Ce n’est plus un secret, ils se sont trop longtemps laissés entre les mains manipulatrices de l’exécutif. Sauf à de très rares exceptions, les magistrats béninois ont fait le jeu du pouvoir. Le cas, tragique, de l’ancien procureur Justin Gbènamèto est illustratif de cette tendance. On ne parlera pas de son rôle néfaste dans la conduite désastreuse des affaires empoisonnement et coup d’Etat. Toutes les personnes indûment jetées en prison garderont son nom comme celui d’un individu funeste prêt à toutes les méchancetés pour sauver son fauteuil. On ne parlera pas du cas Valentin Somassè qui a croupi des mois durant dans la sinistre prison civile de Cotonou alors qu’il n’y avait pas eu de plaignant et que surtout tout montrait dès le départ qu’il avait été jeté en pâture dans les crocs acérés de la justice.
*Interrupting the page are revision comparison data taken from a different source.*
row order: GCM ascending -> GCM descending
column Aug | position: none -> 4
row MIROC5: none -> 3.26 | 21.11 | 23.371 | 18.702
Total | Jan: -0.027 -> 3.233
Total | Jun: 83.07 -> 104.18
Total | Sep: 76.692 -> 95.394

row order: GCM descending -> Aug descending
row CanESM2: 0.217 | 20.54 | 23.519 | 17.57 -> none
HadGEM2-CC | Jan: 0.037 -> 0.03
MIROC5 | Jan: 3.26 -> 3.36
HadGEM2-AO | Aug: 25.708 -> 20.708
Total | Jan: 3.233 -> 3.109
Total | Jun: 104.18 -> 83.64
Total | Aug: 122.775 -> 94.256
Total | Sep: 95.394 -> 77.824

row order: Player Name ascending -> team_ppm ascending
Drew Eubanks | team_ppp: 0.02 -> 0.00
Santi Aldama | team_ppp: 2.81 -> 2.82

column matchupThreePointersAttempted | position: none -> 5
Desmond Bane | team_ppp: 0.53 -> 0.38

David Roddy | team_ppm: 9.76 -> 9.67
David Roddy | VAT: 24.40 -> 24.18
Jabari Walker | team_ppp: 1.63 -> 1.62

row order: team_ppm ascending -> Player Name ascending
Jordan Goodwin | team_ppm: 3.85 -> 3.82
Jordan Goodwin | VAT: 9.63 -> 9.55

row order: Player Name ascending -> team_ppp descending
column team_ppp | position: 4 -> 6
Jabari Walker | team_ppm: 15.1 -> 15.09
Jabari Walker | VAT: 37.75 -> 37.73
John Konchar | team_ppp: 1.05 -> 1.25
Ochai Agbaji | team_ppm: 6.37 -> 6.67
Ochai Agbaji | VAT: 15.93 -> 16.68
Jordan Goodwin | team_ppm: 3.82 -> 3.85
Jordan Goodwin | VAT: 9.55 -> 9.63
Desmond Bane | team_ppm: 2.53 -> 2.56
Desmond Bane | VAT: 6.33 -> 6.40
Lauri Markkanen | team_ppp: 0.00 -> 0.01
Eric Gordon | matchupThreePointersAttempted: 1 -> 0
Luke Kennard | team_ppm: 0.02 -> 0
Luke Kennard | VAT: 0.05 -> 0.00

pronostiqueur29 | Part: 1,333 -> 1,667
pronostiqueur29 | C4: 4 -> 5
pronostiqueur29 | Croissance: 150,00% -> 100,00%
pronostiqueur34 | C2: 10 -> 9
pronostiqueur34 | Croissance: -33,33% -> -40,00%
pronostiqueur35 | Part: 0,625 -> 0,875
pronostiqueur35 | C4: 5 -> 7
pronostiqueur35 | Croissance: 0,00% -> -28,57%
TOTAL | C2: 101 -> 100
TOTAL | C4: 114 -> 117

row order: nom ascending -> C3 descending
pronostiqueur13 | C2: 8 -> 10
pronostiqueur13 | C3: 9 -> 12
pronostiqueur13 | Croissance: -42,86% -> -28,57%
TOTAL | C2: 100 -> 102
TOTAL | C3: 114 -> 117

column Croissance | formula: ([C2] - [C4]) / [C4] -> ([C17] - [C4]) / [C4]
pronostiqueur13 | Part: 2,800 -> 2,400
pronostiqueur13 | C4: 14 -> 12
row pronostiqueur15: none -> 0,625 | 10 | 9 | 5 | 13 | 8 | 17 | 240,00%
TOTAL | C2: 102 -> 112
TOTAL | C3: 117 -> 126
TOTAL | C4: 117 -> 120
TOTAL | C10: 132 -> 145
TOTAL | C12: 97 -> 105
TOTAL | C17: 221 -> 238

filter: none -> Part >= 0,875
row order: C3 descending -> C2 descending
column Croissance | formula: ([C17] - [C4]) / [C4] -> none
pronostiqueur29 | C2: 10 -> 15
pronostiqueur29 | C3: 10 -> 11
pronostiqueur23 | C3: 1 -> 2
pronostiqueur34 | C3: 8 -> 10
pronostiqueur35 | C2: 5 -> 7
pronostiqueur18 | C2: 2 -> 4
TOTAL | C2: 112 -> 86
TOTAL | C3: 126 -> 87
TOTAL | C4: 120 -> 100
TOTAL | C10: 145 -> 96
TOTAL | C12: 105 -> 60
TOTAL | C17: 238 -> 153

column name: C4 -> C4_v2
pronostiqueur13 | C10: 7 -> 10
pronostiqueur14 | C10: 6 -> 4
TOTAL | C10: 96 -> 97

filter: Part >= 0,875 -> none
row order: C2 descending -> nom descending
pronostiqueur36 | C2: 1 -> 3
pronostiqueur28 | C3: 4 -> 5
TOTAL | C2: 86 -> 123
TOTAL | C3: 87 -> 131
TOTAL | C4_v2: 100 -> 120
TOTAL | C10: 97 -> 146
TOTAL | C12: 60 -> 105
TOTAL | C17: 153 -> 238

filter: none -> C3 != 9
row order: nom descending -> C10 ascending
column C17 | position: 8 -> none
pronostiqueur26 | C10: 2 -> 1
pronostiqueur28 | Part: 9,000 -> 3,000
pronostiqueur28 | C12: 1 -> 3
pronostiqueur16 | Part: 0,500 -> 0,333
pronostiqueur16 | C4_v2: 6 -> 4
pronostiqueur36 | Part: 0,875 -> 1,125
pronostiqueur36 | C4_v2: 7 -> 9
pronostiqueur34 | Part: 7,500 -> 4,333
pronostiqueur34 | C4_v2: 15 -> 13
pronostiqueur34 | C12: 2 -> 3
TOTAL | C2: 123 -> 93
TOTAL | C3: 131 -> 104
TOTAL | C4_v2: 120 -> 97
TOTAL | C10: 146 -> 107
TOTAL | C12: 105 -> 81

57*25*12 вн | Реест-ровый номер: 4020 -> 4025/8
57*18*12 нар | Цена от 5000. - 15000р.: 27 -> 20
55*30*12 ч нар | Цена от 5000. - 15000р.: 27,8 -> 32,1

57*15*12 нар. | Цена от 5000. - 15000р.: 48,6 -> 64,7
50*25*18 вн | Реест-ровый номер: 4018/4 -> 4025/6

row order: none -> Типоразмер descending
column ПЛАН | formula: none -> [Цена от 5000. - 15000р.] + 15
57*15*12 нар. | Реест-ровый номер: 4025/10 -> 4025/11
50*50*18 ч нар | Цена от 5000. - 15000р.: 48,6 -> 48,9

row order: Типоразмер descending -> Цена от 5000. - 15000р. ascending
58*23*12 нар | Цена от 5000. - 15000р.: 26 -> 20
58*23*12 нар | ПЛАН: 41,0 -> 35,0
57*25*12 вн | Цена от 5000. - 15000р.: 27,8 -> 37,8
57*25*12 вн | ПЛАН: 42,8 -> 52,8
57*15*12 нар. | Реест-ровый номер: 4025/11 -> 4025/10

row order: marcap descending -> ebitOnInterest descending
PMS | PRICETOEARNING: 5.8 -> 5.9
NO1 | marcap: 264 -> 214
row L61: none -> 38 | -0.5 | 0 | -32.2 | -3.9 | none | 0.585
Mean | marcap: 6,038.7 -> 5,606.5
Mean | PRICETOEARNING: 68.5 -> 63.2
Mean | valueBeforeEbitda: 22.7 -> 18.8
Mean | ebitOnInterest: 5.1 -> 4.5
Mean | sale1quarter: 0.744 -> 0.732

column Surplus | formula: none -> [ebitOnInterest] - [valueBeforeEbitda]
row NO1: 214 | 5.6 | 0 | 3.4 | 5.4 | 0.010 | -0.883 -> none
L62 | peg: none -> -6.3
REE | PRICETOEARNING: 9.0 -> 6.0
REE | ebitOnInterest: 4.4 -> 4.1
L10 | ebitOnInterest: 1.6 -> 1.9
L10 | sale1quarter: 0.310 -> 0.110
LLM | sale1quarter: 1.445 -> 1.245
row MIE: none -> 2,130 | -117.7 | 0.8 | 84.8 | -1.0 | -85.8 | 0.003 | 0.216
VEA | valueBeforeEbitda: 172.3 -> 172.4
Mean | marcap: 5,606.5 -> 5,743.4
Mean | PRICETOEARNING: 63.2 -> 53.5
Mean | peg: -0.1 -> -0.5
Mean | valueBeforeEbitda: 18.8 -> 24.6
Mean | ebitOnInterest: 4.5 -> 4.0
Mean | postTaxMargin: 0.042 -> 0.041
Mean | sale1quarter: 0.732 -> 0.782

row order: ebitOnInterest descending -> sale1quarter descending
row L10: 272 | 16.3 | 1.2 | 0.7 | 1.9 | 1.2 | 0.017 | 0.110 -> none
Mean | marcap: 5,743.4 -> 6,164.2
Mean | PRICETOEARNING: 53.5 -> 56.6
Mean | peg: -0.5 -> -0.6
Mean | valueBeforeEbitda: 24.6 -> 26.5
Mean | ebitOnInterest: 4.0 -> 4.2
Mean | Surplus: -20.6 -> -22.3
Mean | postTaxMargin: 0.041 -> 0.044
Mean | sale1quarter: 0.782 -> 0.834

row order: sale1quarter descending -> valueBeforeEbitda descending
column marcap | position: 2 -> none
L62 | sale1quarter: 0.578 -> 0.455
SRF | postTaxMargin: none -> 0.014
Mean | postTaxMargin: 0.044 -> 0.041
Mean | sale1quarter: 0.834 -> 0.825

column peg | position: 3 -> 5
Comment comprendre qu’un magistrat, un homme de chair et d’os, ait été capable de jeter en prison un ancien député alors même que les fonds prétendument détournés par lui ont été officiellement reconnus par l’Etat comme étant dépensés pour le compte du projet que dirigeait Valentin Somassè. C’était un stratagème cousu de fil blanc par un lobby « régionaliste » pour l’écarter du « poste juteux » de coordonnateur du PAFILAV et y mettre un des leurs. Aujourd’hui hors de prison, il ne pansera probablement jamais les multiples plaies causées à sa famille. Son épouse rendit l’âme le jour de sa libération provisoire. Personne ne peut le convaincre aujourd’hui de l’impartialité des juges béninois.
Mais Gbènamèto a payé le prix fort comme d’ailleurs son collègue Procureur général Georges Constant Amoussou. Les déclarations de celui-ci font froid dans le dos lorsqu’on imagine le degré de familiarité et de complicité qui a pu exister entre le chef de l’Etat et lui jusqu’à son incarcération.  Non, on tombe des nues en voyant comment, pour des raisons de carrière, l’on a passé des années à faire peur aux opposants et aux syndicalistes, à supprimer la liberté des autres. Lorsque l’on se souvient de ces faits, l’on se souvient aussi que certains magistrats avaient été voués aux gémonies pour avoir résisté à la puissante main du politique. Le cas le plus connu est celui du juge Angelo Houssou. Mais il n’y a pas eu assez d’Angelo Houssou. C’est lui qui défendit la toge noire avec un panache qui restera encore dans les annales de l’histoire. Les décennies à venir chercheront les pleutres de la profession et trouveront Gbènamèto qui se laissa conduire à l’abattoir, mais elles chercheront aussi les héros et verront Angelo.
Il n’y a pas assez de juges courageux chez nous, pas assez d’Angelo Houssou. Pas assez pour s’autosaisir des nombreux cas de corruption qui pullulent au Bénin du changement refondé. Et pas assez pour s’autosaisir des propos incendiaires et inacceptables de Boni Yayi un certain 1er Août 2012. Le courage d’Angelo Houssou et de tous ces combattants silencieux, du fond de leurs toges, sauvera la magistrature d’une vassalisation assassine. Et c’est ce courage qui a fait la mobilisation du peuple lors des marches contre la suppression du droit de grève aux magistrats.
Mais, parlons du présent. Actuellement, un instituteur du nom de Sidi Ganda Abou est détenu à la prison civile de Natitingou pour avoir tenu entre ses mains des tracts non signés contre un ministre du gouvernement. Diffamation, propagation de fausses nouvelles, telles sont, entre autres, les chefs d’accusation qui l’accablent. Peut-on aujourd’hui emprisonner un père de famille pour ces motifs après que les magistrats eux-mêmes ont marché pour défendre le droit à la liberté ?
Il y a une impardonnable indécence à vouloir appliquer aux autres les lois que l’on trouve liberticides pour soi même. Le plaignant ici étant un ministre, tout le monde aura compris qu’un trafic d’influence a fait jeter le pauvre enseignant en prison.
En dépit de tout ceci, il y a encore beaucoup de juges vertueux et soucieux de la sauvegarde de nos valeurs. C’est à eux que je m’adresse: Votre conscience doit être votre repère en ces temps de déconfiture.